I was at the low of lows about 3 years ago (tried to kill myself twice, 4-5 day coke binges, etc) and I will tell you that there is light at the end of the tunnel. i met with a guy at my university and he was instrumental in me at least starting to see the error of my ways. He also talked to me about why I did what I did, and it felt SO GOOD to tell someone everything that wasn't judging me, but rather trying to figure out how to use what I said to help me. Please stay on this board because I will tell you from my short experience on here that people REALLY DO CARE. Whether we know you or not we have all been in various situations but the common denominator is that drinking has done terrible damage to all of our lives.
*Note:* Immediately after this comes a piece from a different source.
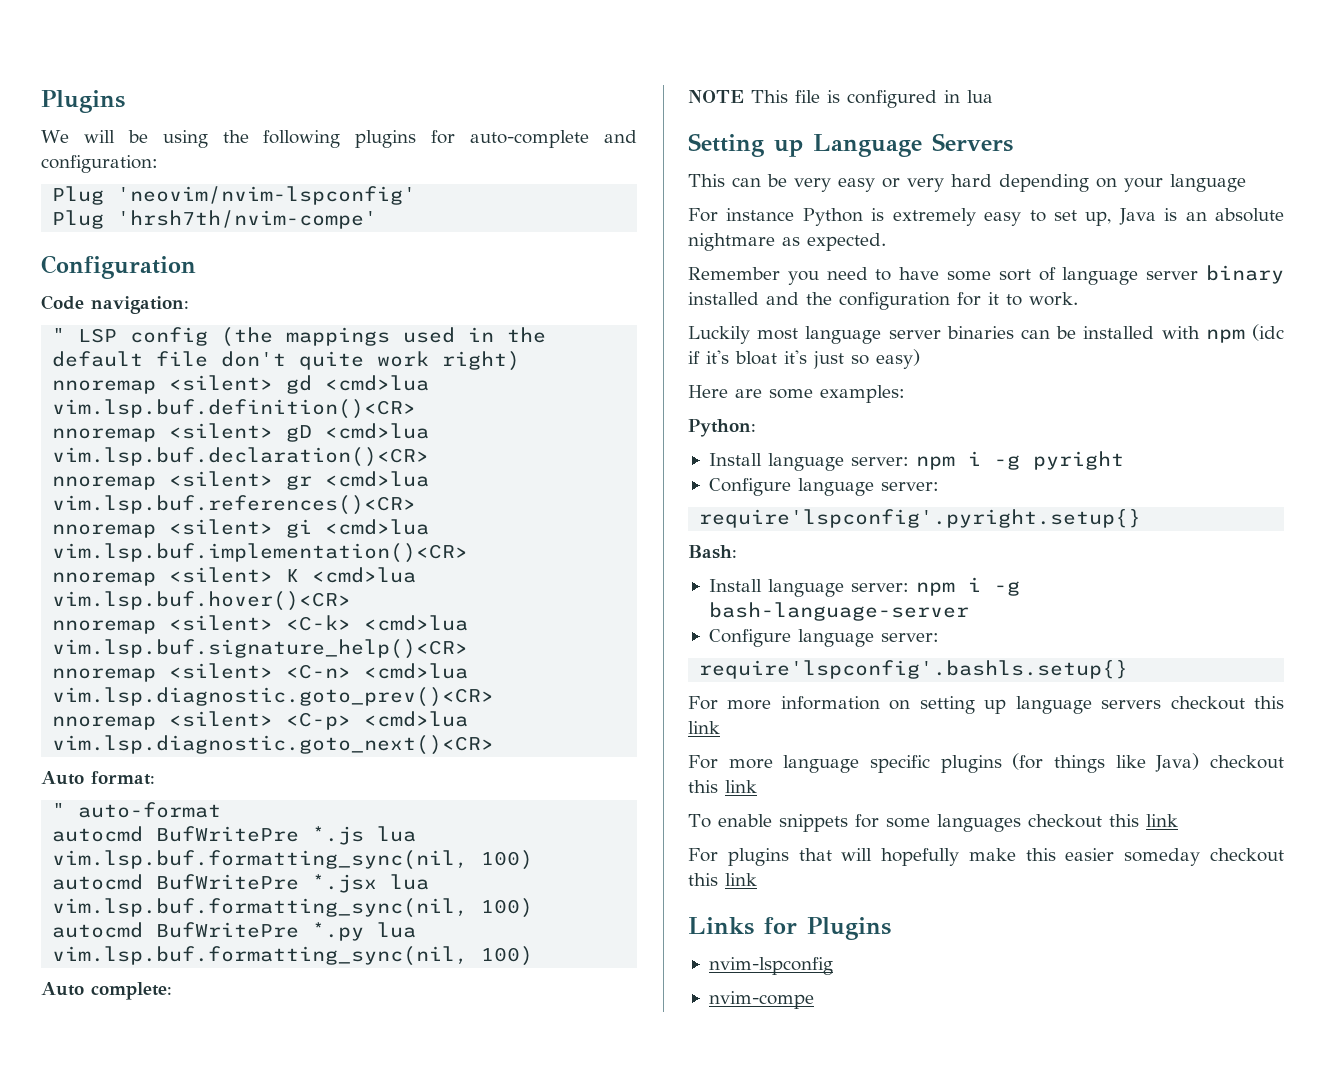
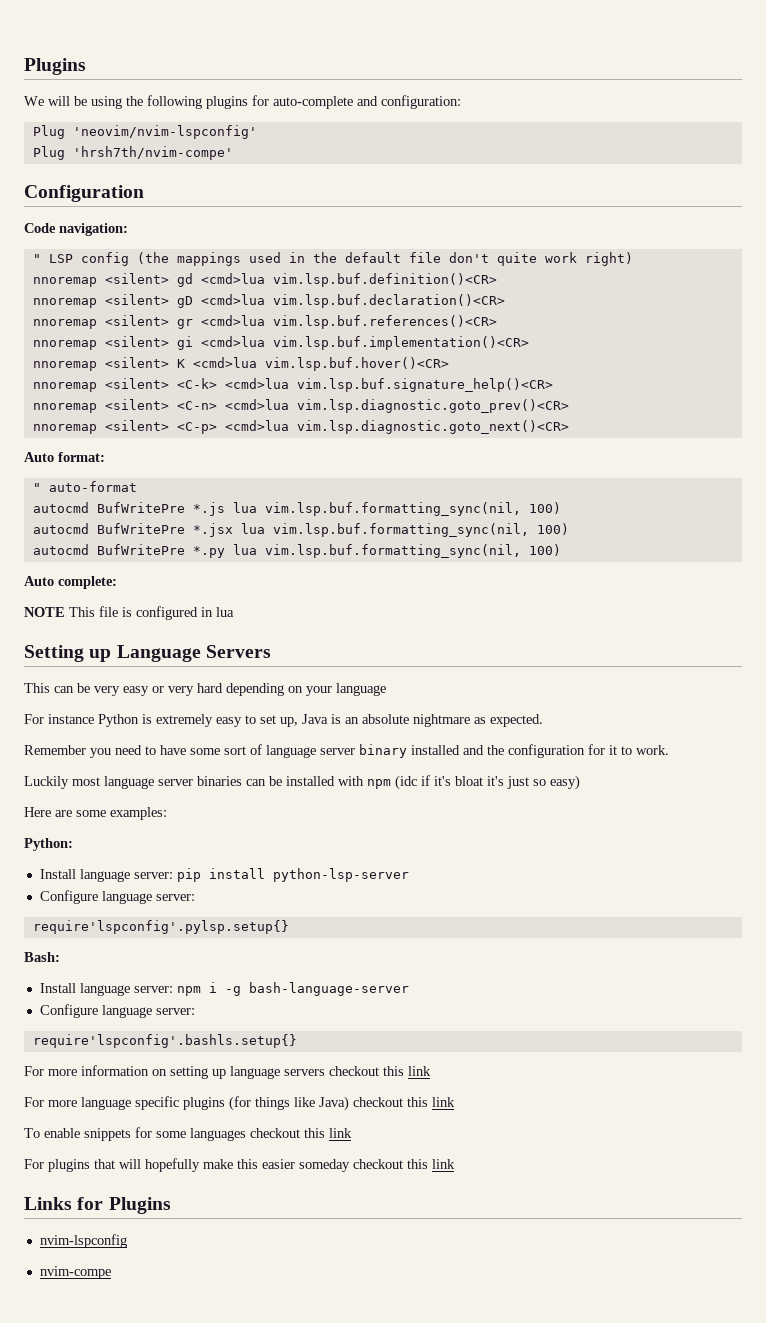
[915,451,1124,470] [708,478,939,496] [699,509,1142,528] npm i -g pyright // Configure language server: // require'lspconfig'.pyright.setup{} -> [176,868,409,882] [39,890,195,904] [32,920,289,934] pip install python-lsp-server // Configure language server: // require'lspconfig'.pylsp.setup{}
Before I came on here/aa I always thought the phrases like "take it 1 day at a time" etc were cliche'. BUT then i realized that when I tried to make an honest recovery, ONE day at a time is the only way to do it because that is all you can control. So start with today, and worry about tomorrow tomorrow. You don't need to occupy yourself with the long term picture because that can seem quite overwhelming. Just imagine how great it will feel to wake up TOMORROW and know you did nothing the previous evening to be ashamed of, or put your career in jeopardy. And when you do get that urge to pick that bottle up (or whatever your drink of choice is) just keep in mind how good it felt to wake up hangover/humility free.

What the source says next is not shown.